Flor de cempasúchil |
“De limpios y
tragones están llenos los panteones”
Por ello
habrá que deleitar a quienes se nos adelantaron con bebida y gastronomía típica
de cada región, sin que falte el tradicional pan de muerto, cuyo deleite se suma
a las calaveritas de azúcar que, por cierto, asemejan a los temidos tzompantli,
hileras de cráneos de los sacrificados en honor a los dioses en la época
prehispánica y que los españoles satanizaron considerándolos inapropiados. De
ahí que actualmente los dulces de alfeñique tengan grabado el nombre de los
difuntos para formar parte de la ofrenda.
“Sale un
verso sin esfuerzo”
Picardía e
ingenio literario caracterizan los versos de las llamadas calaveras, en las que
se personifica a la “huesuda” advirtiendo a sus víctimas o a manera de epitafio
humorístico para el difunto. Y qué decir de las calaveras estampadas, con la
flaca vestida de gala y color, como La Calavera Garbancera, mejor conocida como
La Catrina, que inmortalizara el ilustrador hidrocálido José Guadalupe Posada.
“Me quitarán
de quererte, llorona, pero de olvidarte nunca…”
Además de los
anteriores, muchos son los elementos que conforman la ofrenda del día de
muertos dependiendo de la región, pero en todas ellas el color caracteriza el
rito de la memoria, entre artículos para recibir al difunto y utensilios con
diferentes simbolismos, como la purificación con la sal, el esqueleto aludido
en el pan de muerto, las cañas como las varas donde se ensartaban los cráneos o
el uso de incensarios con copal para aportar fragancia y sublimar la alabanza.
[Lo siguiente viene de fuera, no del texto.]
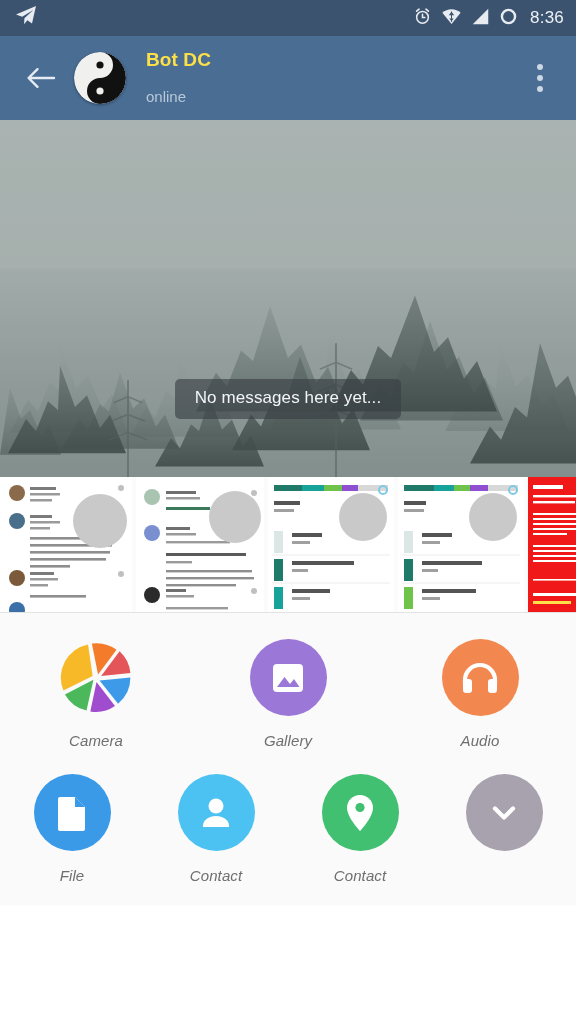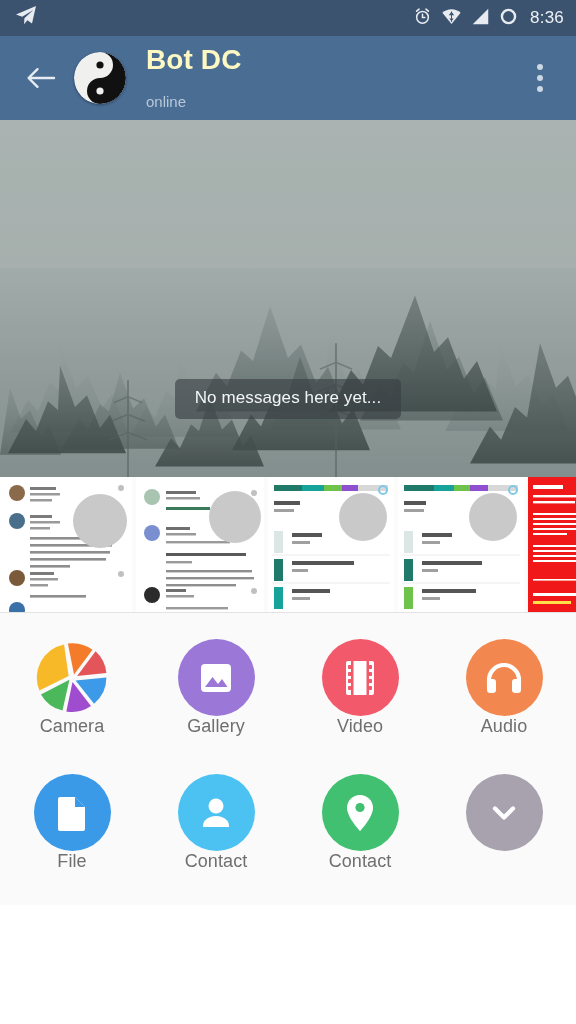--- a/index.html
+++ b/index.html
@@ -33,21 +33,21 @@
     position: relative;
   }
   .back-btn { width: 46px; height: 46px; display: flex; align-items: center; justify-content: center; cursor: pointer; }
   .avatar {
     width: 52px; height: 52px; border-radius: 50%;
     margin-left: 10px; flex: 0 0 52px;
     overflow: hidden; position: relative;
     box-shadow: 0 1px 3px rgba(0,0,0,.35);
   }
   .titles { margin-left: 20px; display: flex; flex-direction: column; justify-content: center; }
-  .chat-title { font-size: 28px; font-weight: bold; color: #fef9c3; line-height: 1.15; letter-spacing: .1px; }
+  .chat-title { font-size: 19px; font-weight: bold; color: #fde047; line-height: 1.15; letter-spacing: .1px; }
   .chat-status { font-size: 15px; color: #b9c8d8; line-height: 1.3; margin-top: 16px; }
   .overflow-btn {
     margin-left: auto; width: 44px; height: 50px;
     display: flex; flex-direction: column; align-items: center; justify-content: center; gap: 5px;
     cursor: pointer;
   }
   .overflow-btn i { width: 6px; height: 6px; border-radius: 50%; background: #cdd8e4; display: block; }
 
   
   .chat-area {
@@ -89,21 +89,21 @@
   .attach-row { display: flex; flex: 1 1 0; }
   .attach-item {
     flex: 1 1 0; display: flex; flex-direction: column;
     align-items: center; cursor: pointer; padding-top: 4px;
   }
   .attach-circle {
     width: 77px; height: 77px; border-radius: 50%;
     display: flex; align-items: center; justify-content: center;
     position: relative;
   }
-  .attach-label { font-size: 18px; color: #6f6f6f; letter-spacing: .1px; }
+  .attach-label { margin-top: 16px; font-size: 15px; color: #6f6f6f; letter-spacing: .1px; font-style: italic; }
   .attach-item.blank .attach-label { visibility: hidden; }
 </style>
 </head>
 <body>
 
 <div id="app">
 
   <div class="statusbar">
     <div class="sb-left">
       <span class="sb-icon">
@@ -453,42 +453,20 @@
       <div class="attach-item">
         <div class="attach-circle" style="background:#9b78d8">
           <svg width="36" height="36" viewBox="0 0 36 36">
             <rect x="3" y="4" width="30" height="28" rx="4" fill="#ffffff"></rect>
             <path d="M7 27l7.5-10 5.5 7 4-5 5.5 8z" fill="#9b78d8"></path>
           </svg>
         </div>
         <div class="attach-label">Gallery</div>
       </div>
 
-      <div class="attach-item">
-        <div class="attach-circle" style="background:#f2596b">
-          <svg width="34" height="38" viewBox="0 0 34 38">
-            <rect x="3" y="2" width="28" height="34" rx="2" fill="#ffffff"></rect>
-            <g fill="#f2596b">
-              <rect x="8" y="2" width="18" height="34"></rect>
-              <rect x="10.5" y="2" width="13" height="34" fill="#ffffff"></rect>
-            </g>
-            <g fill="#f2596b">
-              <rect x="5" y="6" width="3.5" height="4" rx="0.8"></rect>
-                <rect x="5" y="13" width="3.5" height="4" rx="0.8"></rect>
-              <rect x="5" y="20" width="3.5" height="4" rx="0.8"></rect>
-                <rect x="5" y="27" width="3.5" height="4" rx="0.8"></rect>
-              <rect x="25.5" y="6" width="3.5" height="4" rx="0.8"></rect>
-                <rect x="25.5" y="13" width="3.5" height="4" rx="0.8"></rect>
-              <rect x="25.5" y="20" width="3.5" height="4" rx="0.8"></rect>
-                <rect x="25.5" y="27" width="3.5" height="4" rx="0.8"></rect>
-            </g>
-          </svg>
-        </div>
-        <div class="attach-label">Video</div>
-      </div>
 
       <div class="attach-item">
         <div class="attach-circle" style="background:#f2884f">
           <svg width="40" height="36" viewBox="0 0 40 36">
             <path d="M5 24v-4a15 15 0 0130 0v4" fill="none" stroke="#ffffff" stroke-width="4.2"></path>
             <rect x="3" y="19" width="9" height="14" rx="3.2" fill="#ffffff"></rect>
             <rect x="28" y="19" width="9" height="14" rx="3.2" fill="#ffffff"></rect>
           </svg>
         </div>
         <div class="attach-label">Audio</div>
Todo sobre un petate a manera de lecho, en el que el difunto descansará tras su viaje.
Si bien la
evangelización europea fusionó las costumbres prehispánicas con la
conmemoración de los fieles difuntos y todos los santos, no debemos olvidar que
los antiguos indígenas ya concebían a la muerte como dualidad de la vida, incluso
la asociaban más a la fertilidad que a la desolación, venerándola en ofrendas
bajo la protección de Coatlicue y Mictlantecuhtli, deidades de la Tierra y el
inframundo.
Por ello, mientras
la huesuda nos alcance, de nosotros dependerá la persistencia de una tradición milenaria
que, si bien no nos devuelve a quienes partieron, nos los presta simbólicamente
para una afable convivencia llena de júbilo y raíces. No por nada la riqueza de
esta tradición es considerada Patrimonio Cultural Inmaterial de la Humanidad
por la UNESCO.
FUENTES: Lome,
Emilio Ángel, “Muertos… ¡pero de gusto!” Editorial Altea Colección Tejedores de
la flor y el canto, México, 2002; UNAM, Biblioteca Digital de la Medicina
Tradicional Mexicana; Comisión Nacional para el Desarrollo de los Pueblos
Indígenas (CDI); Brújula de compra de Profeco; Rohde Teresa, Torres Blanco
Alfredo, “El día de muertos”, Editorial Patria Colección Piñata, México 2003.